### DATA RECORDS

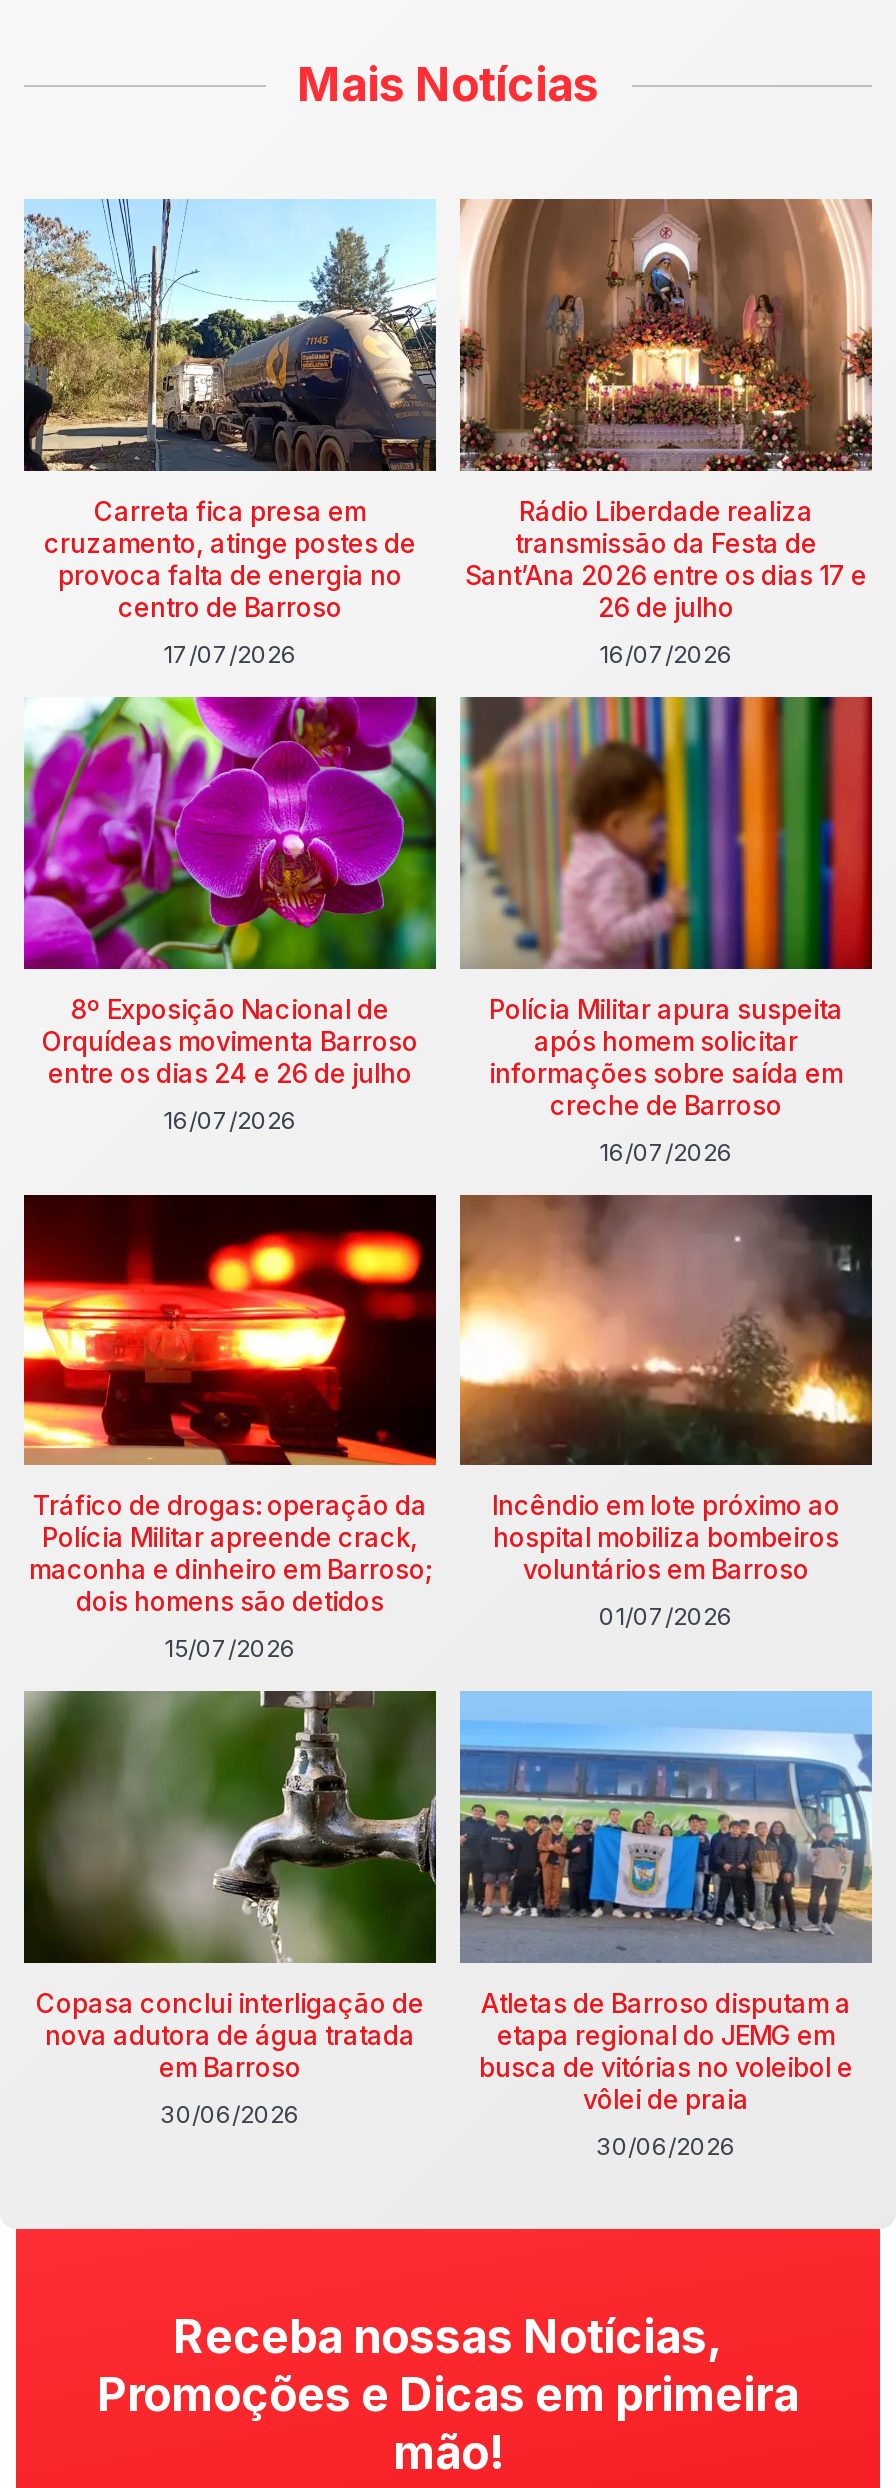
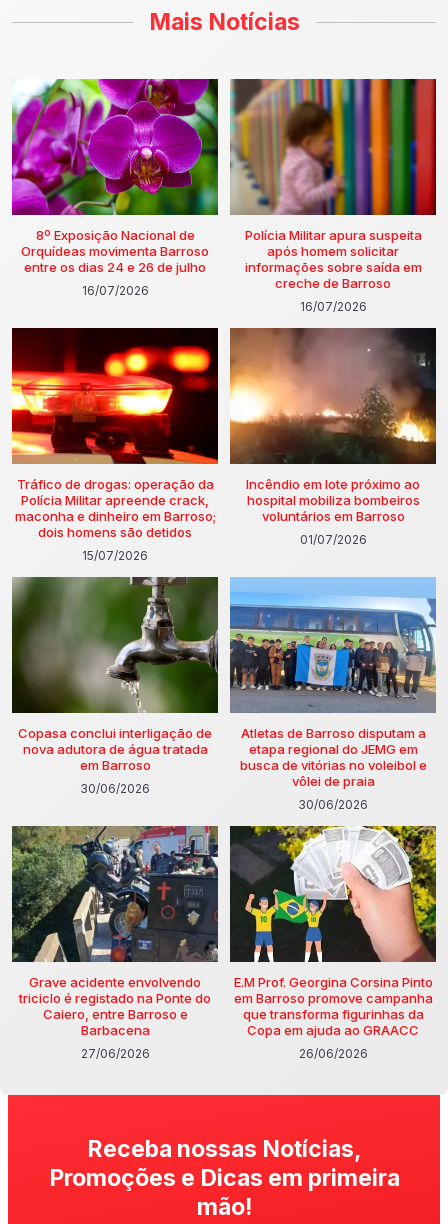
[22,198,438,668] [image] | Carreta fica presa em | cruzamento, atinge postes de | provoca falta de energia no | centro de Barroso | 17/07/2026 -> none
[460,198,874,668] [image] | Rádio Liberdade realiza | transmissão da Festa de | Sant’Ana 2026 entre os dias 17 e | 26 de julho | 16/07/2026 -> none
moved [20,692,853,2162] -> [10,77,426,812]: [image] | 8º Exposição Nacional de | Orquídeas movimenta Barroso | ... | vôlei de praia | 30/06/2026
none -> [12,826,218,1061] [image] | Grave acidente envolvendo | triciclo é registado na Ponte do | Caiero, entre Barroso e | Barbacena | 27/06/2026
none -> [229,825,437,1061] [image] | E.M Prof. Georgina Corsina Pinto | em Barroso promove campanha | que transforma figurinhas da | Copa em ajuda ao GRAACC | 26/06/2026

######

**WORK TO COMPLETE:** For the string "Barroso", return every line of the data where it appears.

**TASK RESULT:**
[22,198,438,668] [image] | Carreta fica presa em | cruzamento, atinge postes de | provoca falta de energia no | centro de Barroso | 17/07/2026 -> none
moved [20,692,853,2162] -> [10,77,426,812]: [image] | 8º Exposição Nacional de | Orquídeas movimenta Barroso | ... | vôlei de praia | 30/06/2026
none -> [12,826,218,1061] [image] | Grave acidente envolvendo | triciclo é registado na Ponte do | Caiero, entre Barroso e | Barbacena | 27/06/2026
none -> [229,825,437,1061] [image] | E.M Prof. Georgina Corsina Pinto | em Barroso promove campanha | que transforma figurinhas da | Copa em ajuda ao GRAACC | 26/06/2026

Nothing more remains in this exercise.